Ségal Le Guern Herry : segal.le-guern-herry[at]univ-amu.fr
Morgan Raux : morgan.raux[at]univ-amu.fr

Résumé

Standard methods for estimating production functions in the Olley and Pakes (1996) tradition require assumptions on input choices. We introduce a new method that exploits (increasingly available) data on a firm's expectations of its future output and inputs that allows us to obtain consistent production function parameter estimates while relaxing these input demand assumptions. In contrast to dynamic panel methods, our proposed estimator can be implemented on very short panels (including a single cross-section), and Monte Carlo simulations show it outperforms alternative estimators when firms' material input choices are subject to optimization error.
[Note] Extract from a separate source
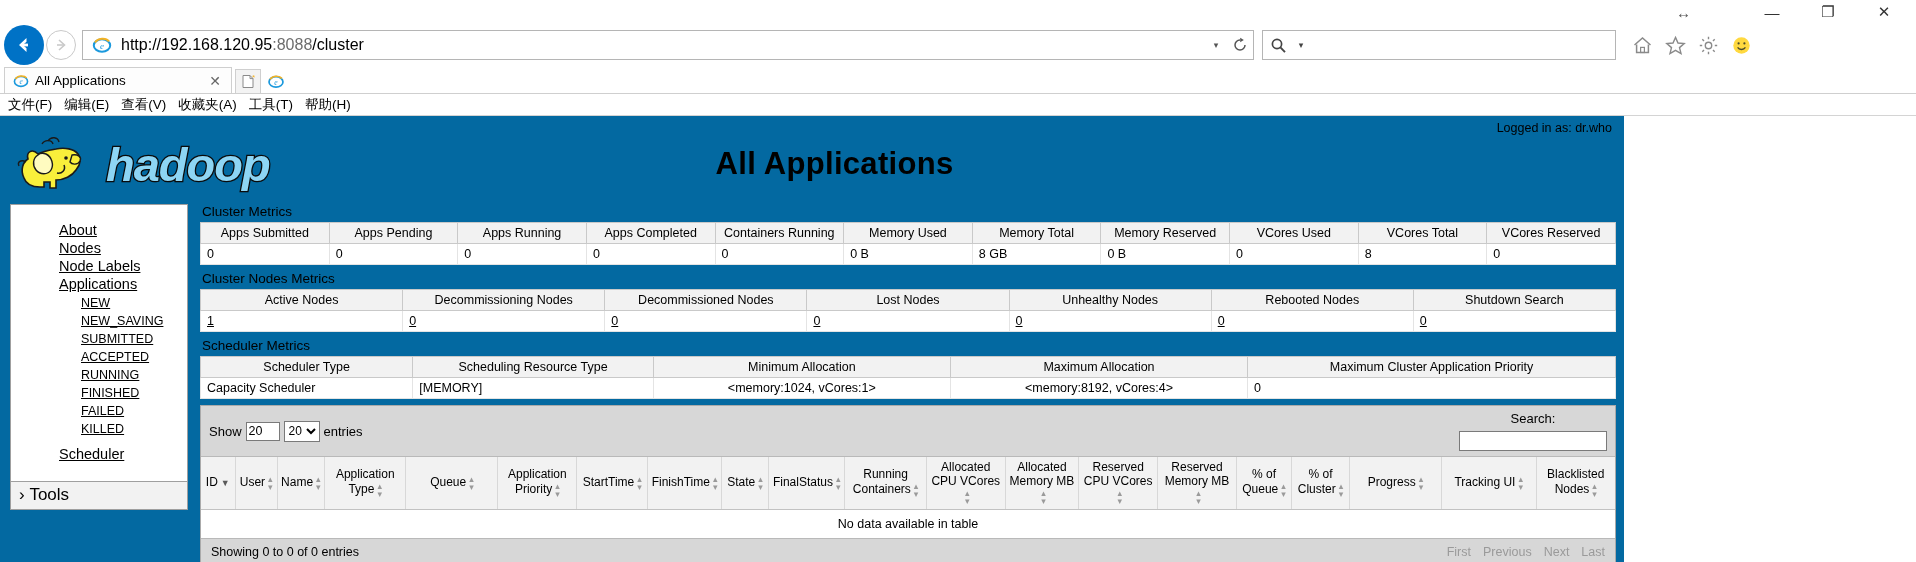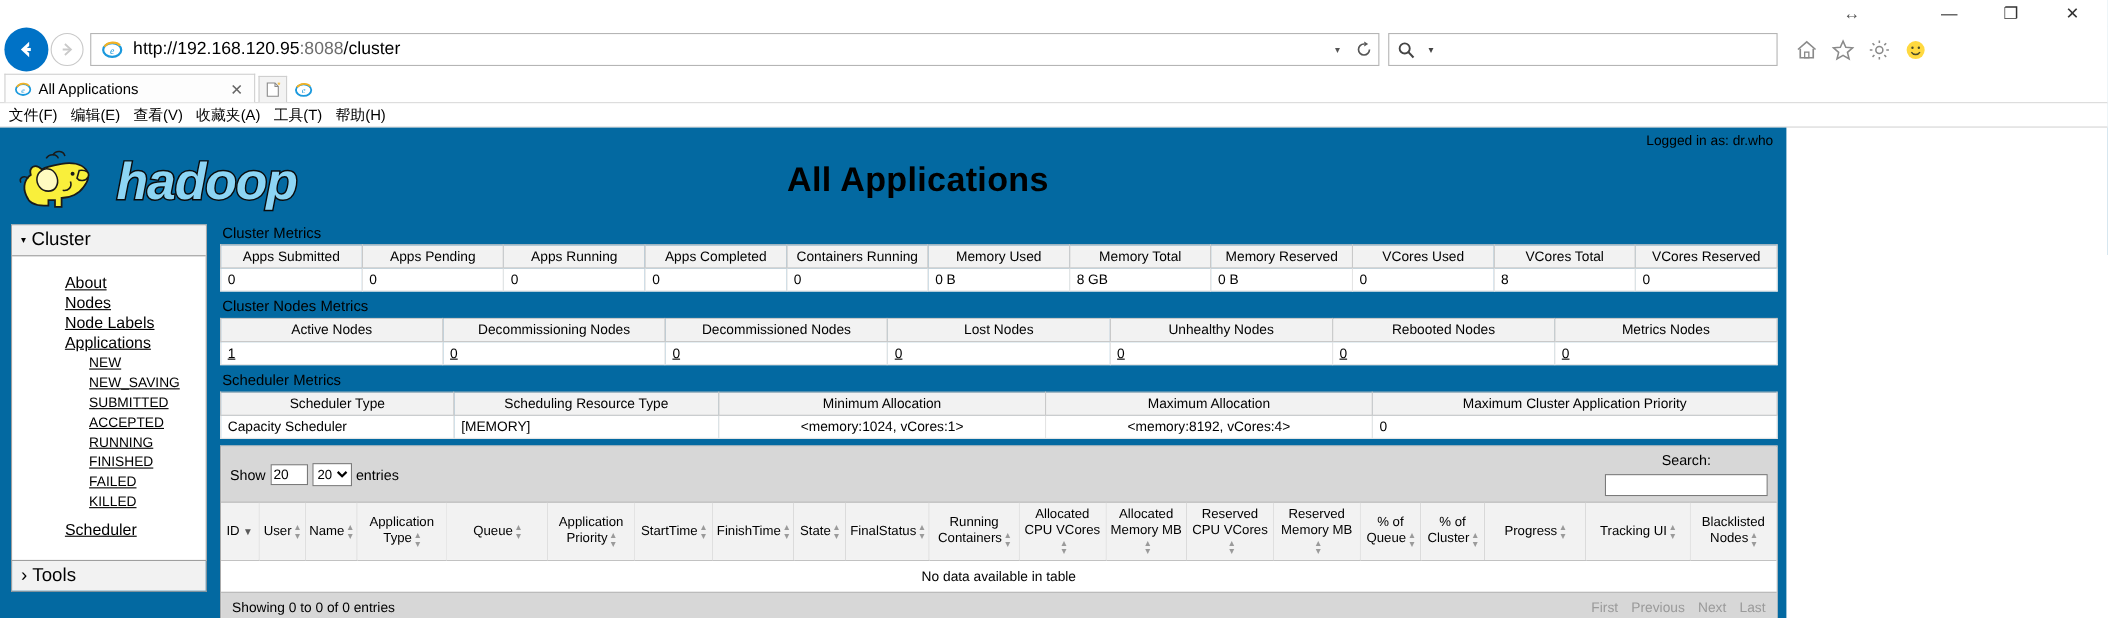"▾ Cluster" div.nav-head { html: <div> <span>▾</span><span>Cluster</span> </div> -> none }
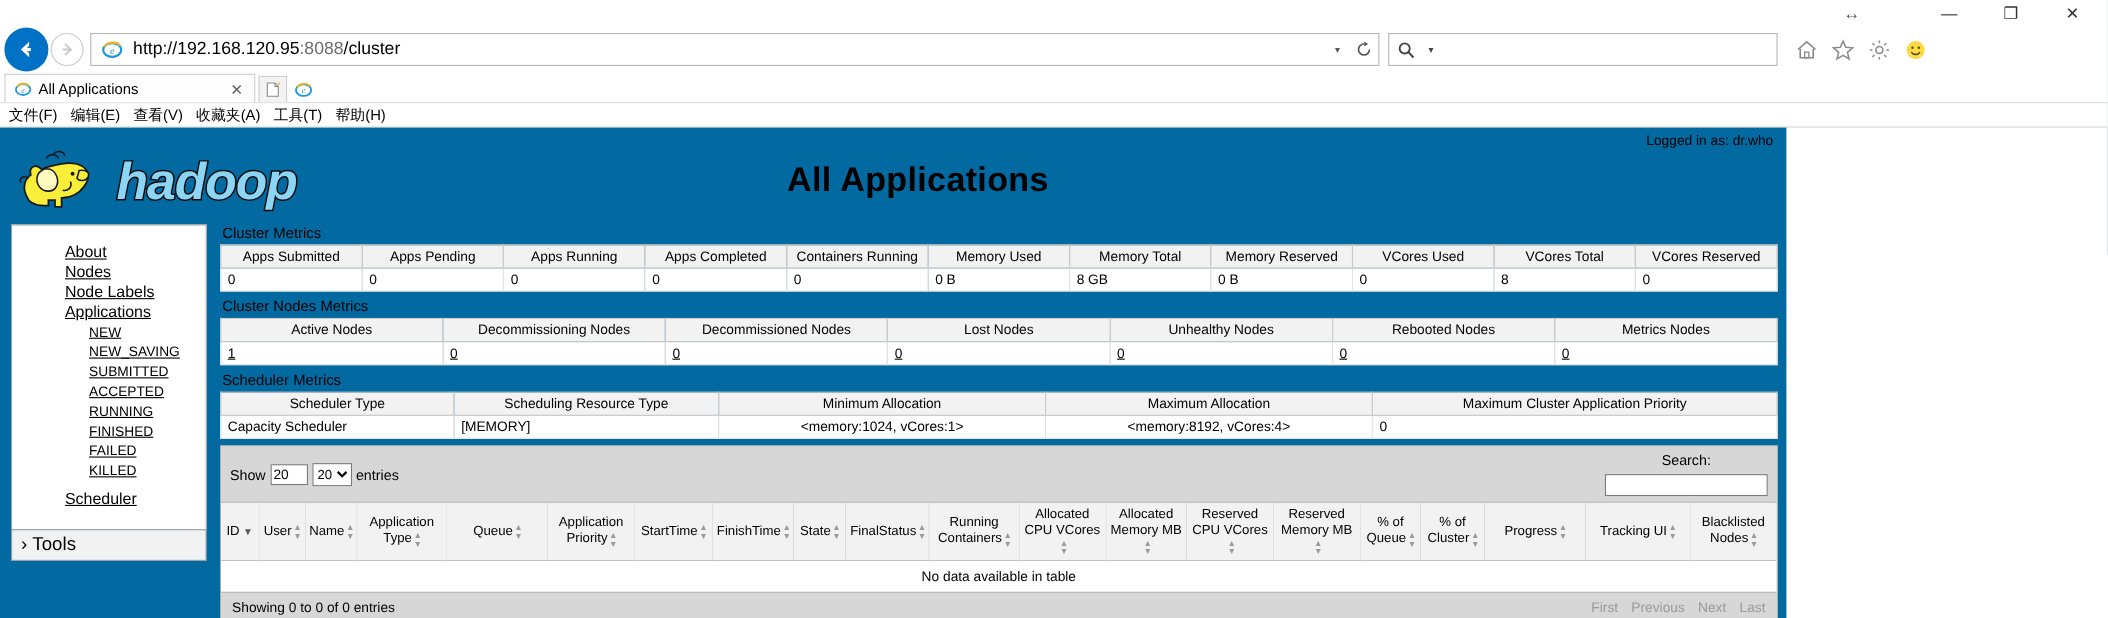"Metrics Nodes" th { text: Metrics Nodes -> Shutdown Search }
Implementing a range of production function estimators on UK data, we find our proposed estimator yields results that are either similar to or more credible than commonly-used alternatives. These differences are larger in industries where material inputs appear harder to optimize. We show that TFP implied by our proposed estimator is more strongly associated with future jobs growth than existing methods, suggesting that failing to adequately account for input endogeneity may underestimate the degree of dynamic reallocation in the economy.